We ended yesterday’s lesson by looking at an unbiblical view of living for Christ. That view states that you can be saved without any visible evidence of the grace of Christ in your life. I was appalled to have anybody suggest that. I was appalled theologically because regeneration has to mean that you are different. It is true we are justified by grace through faith, but nobody is justified who is not also regenerate. Jesus said, “You must be born again.” If you are born again, there must be differences. The very fact that you are born again is one difference, and certain things have to flow from that new life of Christ. Even the thief on the cross – though he was saved at the last extremity – showed a difference in his life. It would be interesting to study what that thief said and point to the evidence of the grace and the fruit of the spirit in his life, even in the last few minutes before he died.
But I looked at this again. I asked, “If that theology is right, what is Paul talking about when he talks about a person building on this foundation – in the one case, building something of gold, silver, and precious stones that is going to last and, in the other case, building with wood, hay, and stubble, all of which is going to be burned up in the judgment?” I read it carefully, and when I considered it in the context of what Paul is saying, I discovered that Paul is not talking about personal salvation. He is not talking about an individual’s works. Paul is talking about the Christian ministry. He is not talking about a minister who, for the sake of argument, shows absolutely no evidence of the grace of God in his life. Nobody is saved who does not have evidence of the grace of God in his life. He’s talking about a man in the ministry who builds improperly in his responsibility for building the church of Jesus Christ – in other words, who conducts his ministry from a worldly basis.
What is the result of that? The work is not going to last. Do you know anybody who builds like that? I do not want to name names, but I can think of many people who do that. They look at the task of ministering the Word within the context of a particular church and they say, “Oh, this isn’t moving fast enough for me.” They look at the world that puts such a premium on success and growth and they say, “Oh, we’ve got to see better results than this: we need faster results than this.” So, they ask, “What can we do to get the people in?” Consequently they begin to think of the world’s ways of becoming bigger, more successful. They say, “Well, people are interested in concerts today – rock music and such. Let’s have concerts in the church.” So, they give Sunday night over to the concerts. They get people who come for the concerts for a while, but eventually they fade away. Then they say, “Well, that isn’t quick enough. Let’s do something else.” So, they put on a big show and it works for a while. But, it too does not last. I have observed churches that go downhill that way – churches that have been hallmarks of godliness and pillars of theological and spiritual strength in past years. They get somebody in who does not quite have it – at least not the way the men who preceded him did. He does not know the Word enough to preach it well, and he does not know theology well enough to communicate it to his people.

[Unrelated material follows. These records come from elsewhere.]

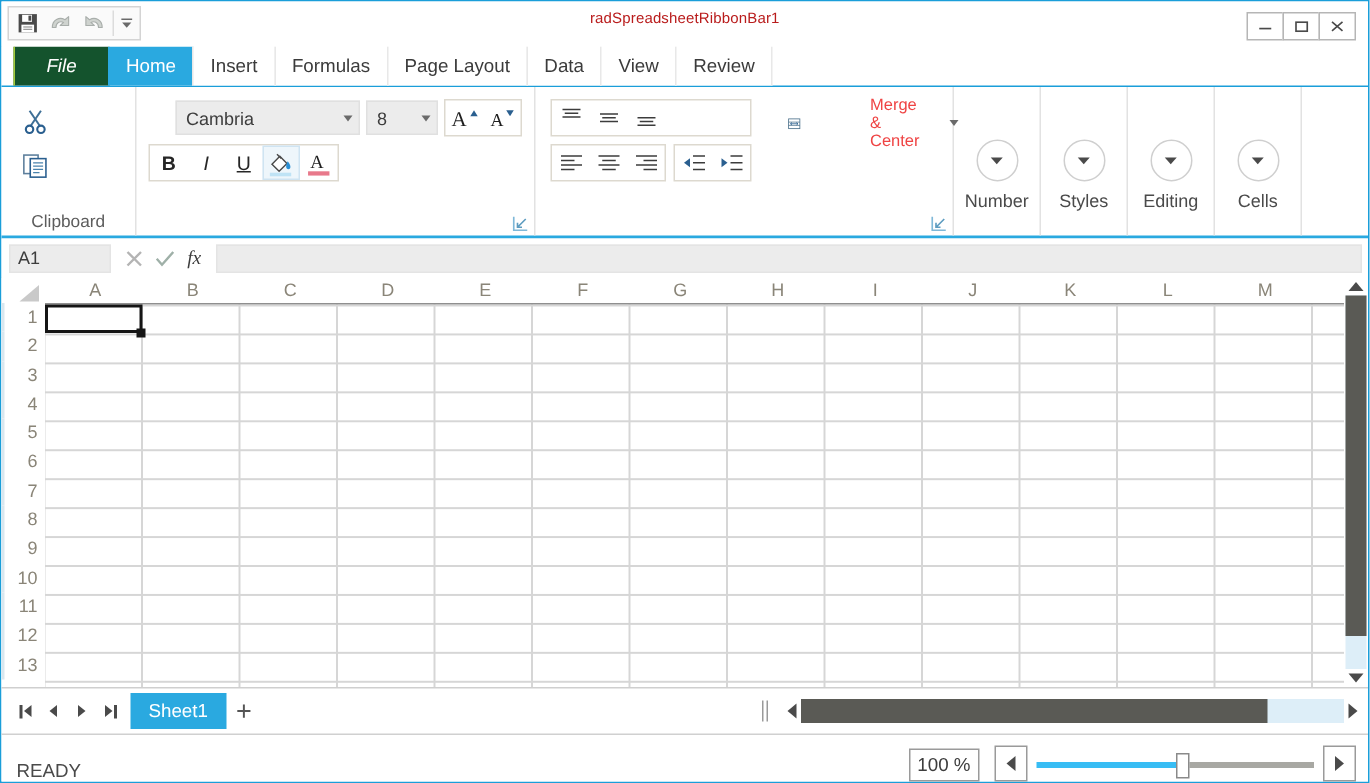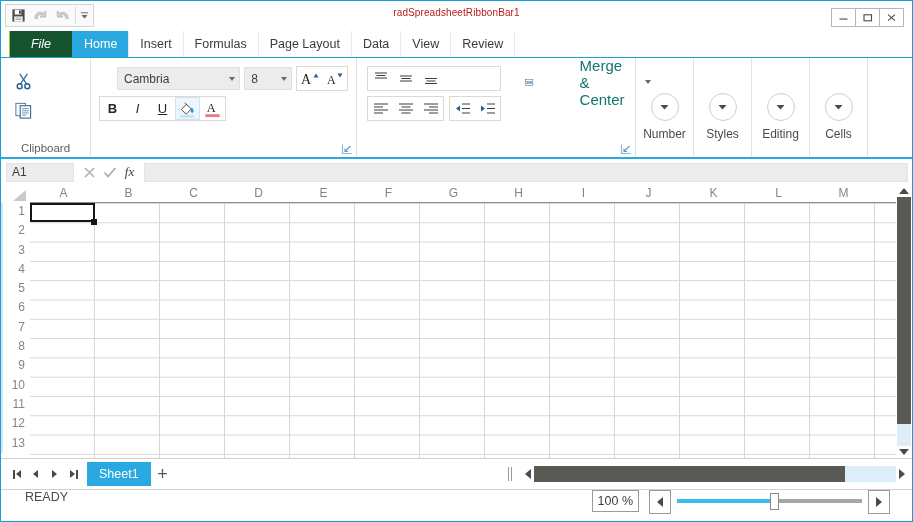--- a/index.html
+++ b/index.html
@@ -143,21 +143,21 @@
   }
   .tbtn.sel{background:#eef6fb;border:1px solid #cfe4f2;box-sizing:border-box;}
 
   
   .g-align{width:279px;}
   .align-wrap{display:flex;width:100%;padding:4px 0 0 10px;box-sizing:border-box;}
   .align-left{display:flex;flex-direction:column;gap:5px;}
   .align-divider{width:1px;background:#1f1f1f;height:58px;margin:0 10px;}
   .align-right{padding-top:4px;}
   .merge-btn{display:flex;align-items:center;gap:6px;height:24px;padding:0 4px;}
-  .merge-label{font-size:15px;color:#0f766e;margin-left:40px;}
+  .merge-label{font-size:11px;color:#ef4444;margin-left:40px;}
 
   
   .g-small{width:58px;align-items:flex-end;}
   .g-small .group-body{flex-direction:column;align-items:center;justify-content:center;width:100%;}
   .circle-btn{
     width:26px;height:26px;border-radius:50%;
     border:1px solid #cfcfcf;background:#ffffff;
     display:flex;align-items:center;justify-content:center;
     margin-top:14px;
   }
@@ -257,23 +257,23 @@
   }
   .hscroll-zone{flex:1 1 auto;display:flex;align-items:center;justify-content:flex-end;padding-right:4px;}
   .hsplit{display:flex;gap:2px;margin-right:10px;}
   .hsplit i{display:block;width:1px;height:14px;background:#9a9a9a;}
   .hs-arrow{width:12px;height:16px;display:flex;align-items:center;justify-content:center;}
   .hs-track{width:362px;height:16px;background:#ddeef8;position:relative;}
   .hs-thumb{position:absolute;left:0;top:0;bottom:0;width:86%;background:#5a5a55;}
 
   
   .statusbar{
-    height:32px;flex:0 0 auto;display:flex;align-items:flex-start;
+    height:32px;flex:0 0 auto;display:flex;align-items:flex-end;
     background:#ffffff;border-top:1px solid #d0d0d0;
-    padding:0 20px;box-sizing:border-box;
+    padding:0 6px;box-sizing:border-box;
   }
   .status-text{font-size:12.5px;color:#4a4a4a;padding-left:4px;}
   .status-spacer{flex:1 1 auto;}
   .zoom-val{
     border:1px solid #9a9a9a;height:22px;min-width:44px;
     display:flex;align-items:center;justify-content:center;
     font-size:12.5px;color:#3d3d3d;padding:0 5px;box-sizing:border-box;
   }
   .zoom-arrow{
     width:20px;height:22px;border:1px solid #9a9a9a;

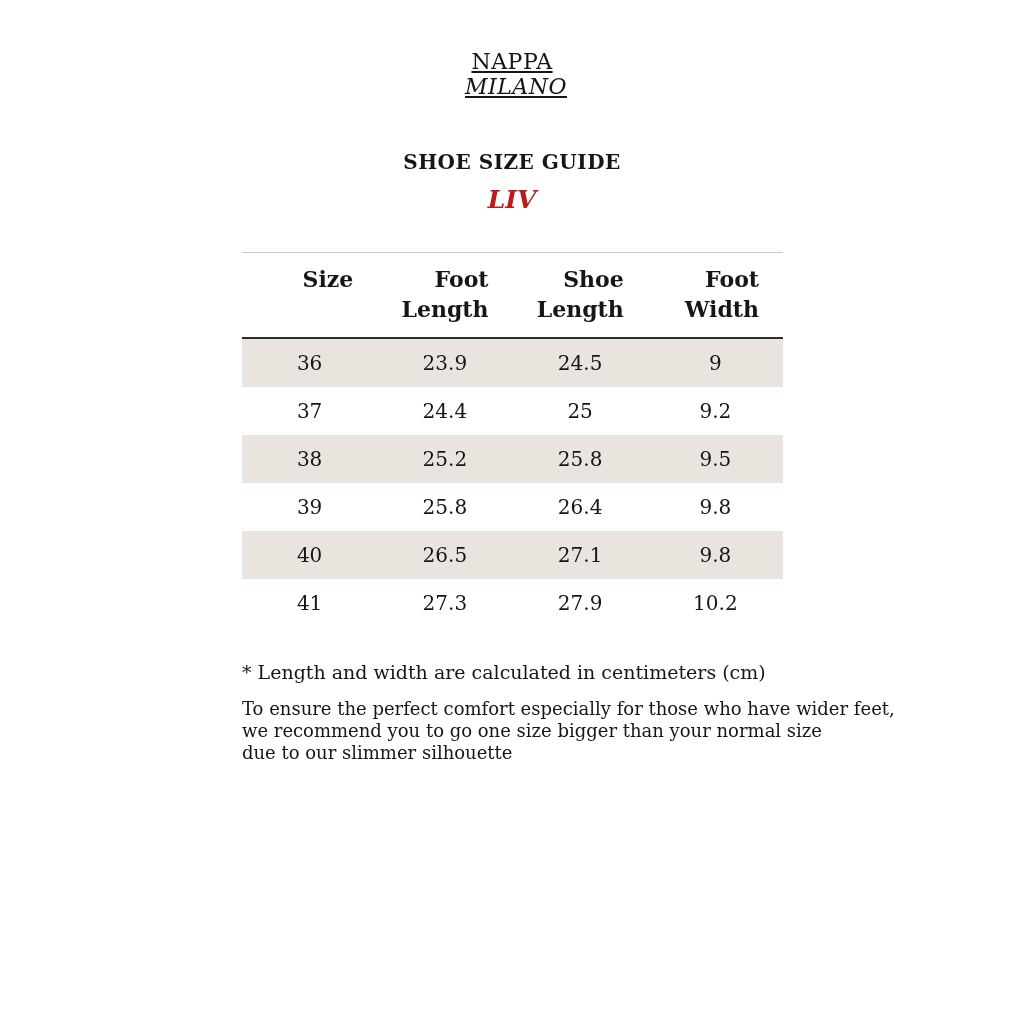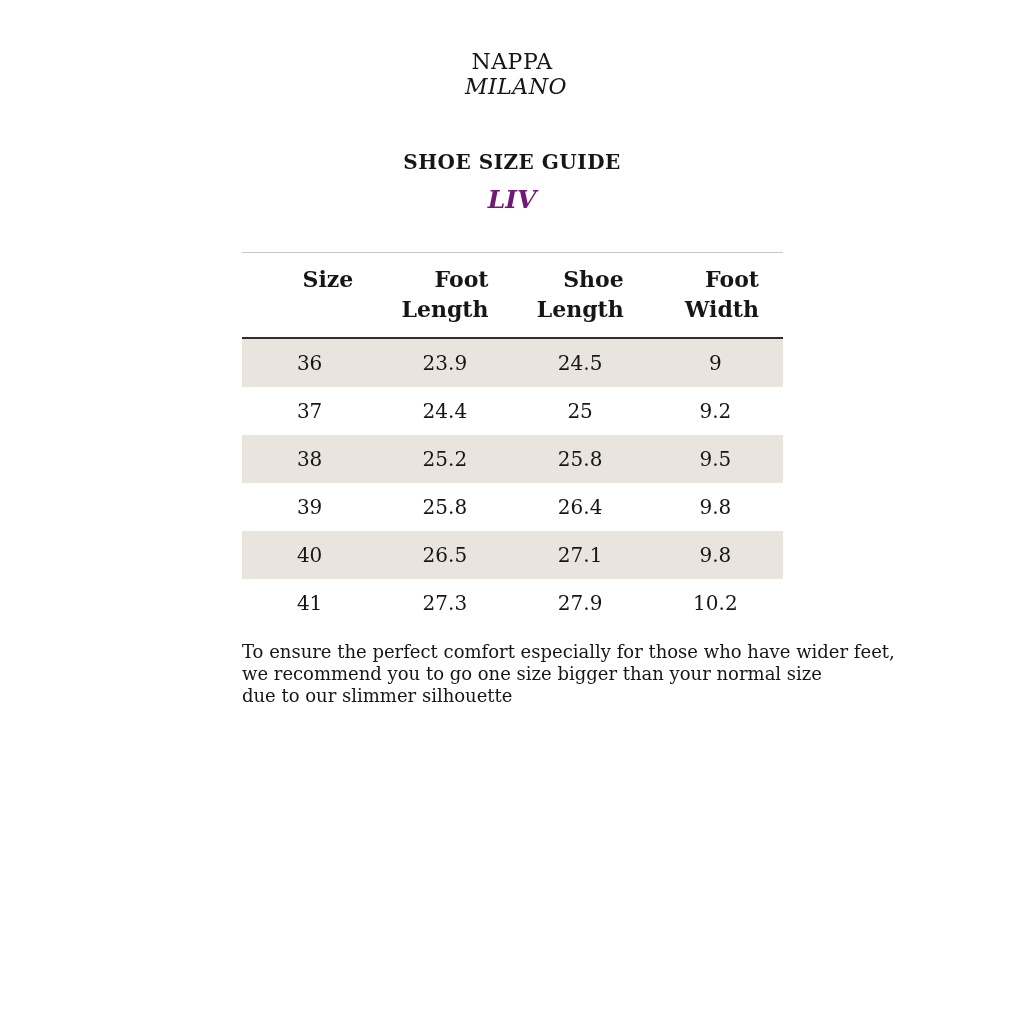--- a/index.html
+++ b/index.html
@@ -15,39 +15,40 @@
     font-family: "DejaVu Serif", "Liberation Serif", serif;
     color: #161616;
     overflow: hidden;
   }
   .brand {
     padding-top: 49px;
     text-align: center;
     line-height: 25px;
     font-size: 22px;
     letter-spacing: 0.5px;
+    text-decoration: underline;
   }
   .brand-name { display: block; }
   .brand-city { display: block; font-style: italic; padding-left: 8px; }
   .page-title {
     margin-top: 46px;
     text-align: center;
     font-size: 20px;
     font-weight: bold;
     letter-spacing: 0.5px;
     line-height: 34px;
   }
   .model-name {
     margin-top: 6px;
     text-align: center;
     font-size: 25px;
     font-weight: bold;
     font-style: italic;
     line-height: 30px;
-    color: #701a75;
+    color: #b91c1c;
   }
   .size-table {
     margin: 37px 0 0 242px;
     width: 541px;
   }
   .thead {
     display: flex;
     border-top: 1px solid #c9c9c9;
     border-bottom: 2px solid #2e2e2e;
     padding: 11px 0 13px 0;
@@ -141,20 +142,21 @@
       </div>
       <div class="trow">
         <div class="td">41</div>
         <div class="td">27.3</div>
         <div class="td">27.9</div>
         <div class="td">10.2</div>
       </div>
     </div>
   </div>
 
+  <div class="footnote">* Length and width are calculated in centimeters (cm)</div>
 
   <div class="note">
     <span class="note-line">To ensure the perfect comfort especially for those who have wider feet,</span>
     <span class="note-line">we recommend you to go one size bigger than your normal size</span>
     <span class="note-line">due to our slimmer silhouette</span>
   </div>
 
 </div>
 
 </body></html>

So, he goes after these other things, the world’s methods. And he maintains a certain level of excitement in this way. But the spiritual content and strength of the church shifts, and the godly fade away. Others come in to take their places. Pretty soon, he leaves, and the church falls off even more. They bring somebody else in at a lower level and within two or three generations of ministers, the church is gone. There is nothing left. He has built with wood, hay, and stubble, and it has all been burnt up, in the world.